DARAB held that when the subject landholding was placed under the Operation Land Transfer, the tenancy
relationship between the parties ceased and the tenant-beneficiaries were no longer required to pay lease
rentals to the landowner. However, when petitioners entered into an agreement with respondent for a direct
payment scheme embodied in the Deeds of Transfer, petitioners obligated themselves to pay their
amortizations to respondent who is the landowner. CA held that the mere issuance of an Emancipation
Patent to a qualified farmer-beneficiary is not absolute and can be attacked anytime upon showing of any
irregularity in its issuance or non-compliance with the conditions attached to it. The Emancipation Patent is
subject to the condition that amortization payments be remitted promptly to the landowner and that failure
to comply with this condition is a ground for cancellation.


Whether or not herein petitioners violated the emancipation patent.


The Court has already ruled that the mere issuance of an emancipation patent does not put the ownership
of the agrarian reform beneficiary beyond attack and scrutiny. Emancipation patents issued to agrarian
reform beneficiaries may be corrected and cancelled for violations of agrarian laws, rules and regulations.
In fact, DAR Administrative Order No. 02, series of 1994, which was issued in March 1994, enumerates the
grounds for cancellation of registered Emancipation Patents or Certificates of Landownership Award. There
is no substantial evidence on record that the petitioners had remitted the amortizations due to the landowner
in accordance with their agreed direct payment scheme embodied in their deeds of transfer. In view thereof,
the Court has no recourse but to sustain the findings of fact of the agency below.

Well-settled is the rule that only questions of law can be raised in a petition for review under Rule 45 of the
Rules of Civil Procedure. The factual findings of the Court of Appeals are conclusive and cannot be reviewed
on appeal, provided they are based on substantial evidence. More so in this case where the findings of the
Court of Appeals coincide with those of the DARAB, an administrative body with expertise on matters within
its specific and specialized jurisdiction.
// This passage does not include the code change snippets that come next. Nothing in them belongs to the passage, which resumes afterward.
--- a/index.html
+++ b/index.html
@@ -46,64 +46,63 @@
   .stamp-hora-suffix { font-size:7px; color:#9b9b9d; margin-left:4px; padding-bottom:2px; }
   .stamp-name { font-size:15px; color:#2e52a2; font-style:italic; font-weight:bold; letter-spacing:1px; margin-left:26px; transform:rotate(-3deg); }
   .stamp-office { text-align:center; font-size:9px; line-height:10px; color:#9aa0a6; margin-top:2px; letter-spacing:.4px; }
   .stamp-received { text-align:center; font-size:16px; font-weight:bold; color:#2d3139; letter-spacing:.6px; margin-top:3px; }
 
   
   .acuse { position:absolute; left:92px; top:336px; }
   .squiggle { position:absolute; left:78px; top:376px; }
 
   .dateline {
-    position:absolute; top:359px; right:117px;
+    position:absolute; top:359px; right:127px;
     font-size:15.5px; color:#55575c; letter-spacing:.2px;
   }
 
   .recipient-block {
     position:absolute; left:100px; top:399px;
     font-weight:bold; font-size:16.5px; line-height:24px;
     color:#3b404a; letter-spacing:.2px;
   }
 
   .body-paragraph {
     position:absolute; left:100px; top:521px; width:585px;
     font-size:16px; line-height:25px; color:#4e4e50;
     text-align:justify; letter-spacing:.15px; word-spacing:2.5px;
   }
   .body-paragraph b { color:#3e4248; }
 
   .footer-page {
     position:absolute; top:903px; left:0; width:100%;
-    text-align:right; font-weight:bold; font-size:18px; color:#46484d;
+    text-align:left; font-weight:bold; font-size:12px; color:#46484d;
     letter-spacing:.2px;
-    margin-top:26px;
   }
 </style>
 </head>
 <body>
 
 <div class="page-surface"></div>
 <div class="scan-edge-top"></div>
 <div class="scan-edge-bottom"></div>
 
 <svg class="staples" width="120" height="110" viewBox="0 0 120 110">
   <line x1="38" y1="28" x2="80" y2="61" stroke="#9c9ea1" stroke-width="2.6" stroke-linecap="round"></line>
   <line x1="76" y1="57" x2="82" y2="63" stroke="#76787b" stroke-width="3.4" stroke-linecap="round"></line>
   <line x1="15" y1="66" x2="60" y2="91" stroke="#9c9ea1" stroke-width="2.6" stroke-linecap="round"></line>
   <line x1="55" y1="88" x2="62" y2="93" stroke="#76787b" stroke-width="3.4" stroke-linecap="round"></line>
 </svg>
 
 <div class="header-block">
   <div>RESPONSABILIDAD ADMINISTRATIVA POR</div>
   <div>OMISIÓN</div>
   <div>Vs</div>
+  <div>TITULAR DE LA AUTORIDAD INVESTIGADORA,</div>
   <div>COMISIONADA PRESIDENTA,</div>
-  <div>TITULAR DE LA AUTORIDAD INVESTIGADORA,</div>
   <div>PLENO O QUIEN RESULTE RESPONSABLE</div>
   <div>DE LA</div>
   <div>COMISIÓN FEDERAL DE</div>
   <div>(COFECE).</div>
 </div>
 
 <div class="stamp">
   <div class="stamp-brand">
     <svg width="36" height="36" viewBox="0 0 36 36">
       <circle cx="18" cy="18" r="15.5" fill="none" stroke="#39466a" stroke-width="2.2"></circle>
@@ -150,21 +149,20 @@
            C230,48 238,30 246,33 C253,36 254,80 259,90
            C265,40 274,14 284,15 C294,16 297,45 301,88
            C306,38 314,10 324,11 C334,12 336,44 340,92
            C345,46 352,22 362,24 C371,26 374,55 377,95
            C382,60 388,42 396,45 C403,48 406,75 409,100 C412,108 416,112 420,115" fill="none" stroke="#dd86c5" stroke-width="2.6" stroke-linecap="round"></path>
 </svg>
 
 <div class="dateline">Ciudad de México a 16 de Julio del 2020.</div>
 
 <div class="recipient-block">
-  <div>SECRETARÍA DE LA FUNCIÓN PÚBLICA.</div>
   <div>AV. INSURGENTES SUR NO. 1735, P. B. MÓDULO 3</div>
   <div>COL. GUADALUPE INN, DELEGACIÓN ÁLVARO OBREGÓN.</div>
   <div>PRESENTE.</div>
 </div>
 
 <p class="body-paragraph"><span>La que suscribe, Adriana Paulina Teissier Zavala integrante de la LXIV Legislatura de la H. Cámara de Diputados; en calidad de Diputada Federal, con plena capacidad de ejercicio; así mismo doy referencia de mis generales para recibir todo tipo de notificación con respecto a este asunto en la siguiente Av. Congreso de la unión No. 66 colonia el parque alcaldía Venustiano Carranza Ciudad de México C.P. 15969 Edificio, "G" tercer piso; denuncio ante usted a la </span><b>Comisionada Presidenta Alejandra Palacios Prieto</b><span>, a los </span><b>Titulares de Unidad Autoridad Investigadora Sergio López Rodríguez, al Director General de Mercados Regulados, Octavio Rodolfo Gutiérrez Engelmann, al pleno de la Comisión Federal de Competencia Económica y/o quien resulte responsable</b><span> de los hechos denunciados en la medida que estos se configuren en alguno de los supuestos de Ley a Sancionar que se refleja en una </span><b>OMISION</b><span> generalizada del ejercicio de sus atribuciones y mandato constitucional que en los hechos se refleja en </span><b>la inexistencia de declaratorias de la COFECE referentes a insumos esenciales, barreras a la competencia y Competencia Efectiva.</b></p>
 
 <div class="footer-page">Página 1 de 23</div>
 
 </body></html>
In the first place, the Emancipation Patents and the Transfer Certificates of Title should not have been
issued to petitioners without full payment of the just compensation. Under Section 2 of Presidential Decree
No. 266, the DAR will issue the Emancipation Patents only after the tenant-farmers have fully complied with
the requirements for a grant of title under PD 27. Although PD 27 states that the tenant-farmers are already
deemed owners of the land they till, it is understood that full payment of the just compensation has to be
made first before title is transferred to them. Thus, Section 6 of EO 228 provides that ownership of lands
acquired under PD 27 may be transferred only after the agrarian reform beneficiary has fully paid the
amortizations. In this case, both the Court of Appeals and the DARAB found that petitioners have not fully
paid the amortizations for the land granted to them. The PARAD had a similar finding when it recommended
that the proper recourse of respondent is to file a claim for just compensation. Clearly, the cancellation of
the Emancipation Patents issued to petitioners is proper under the circumstances.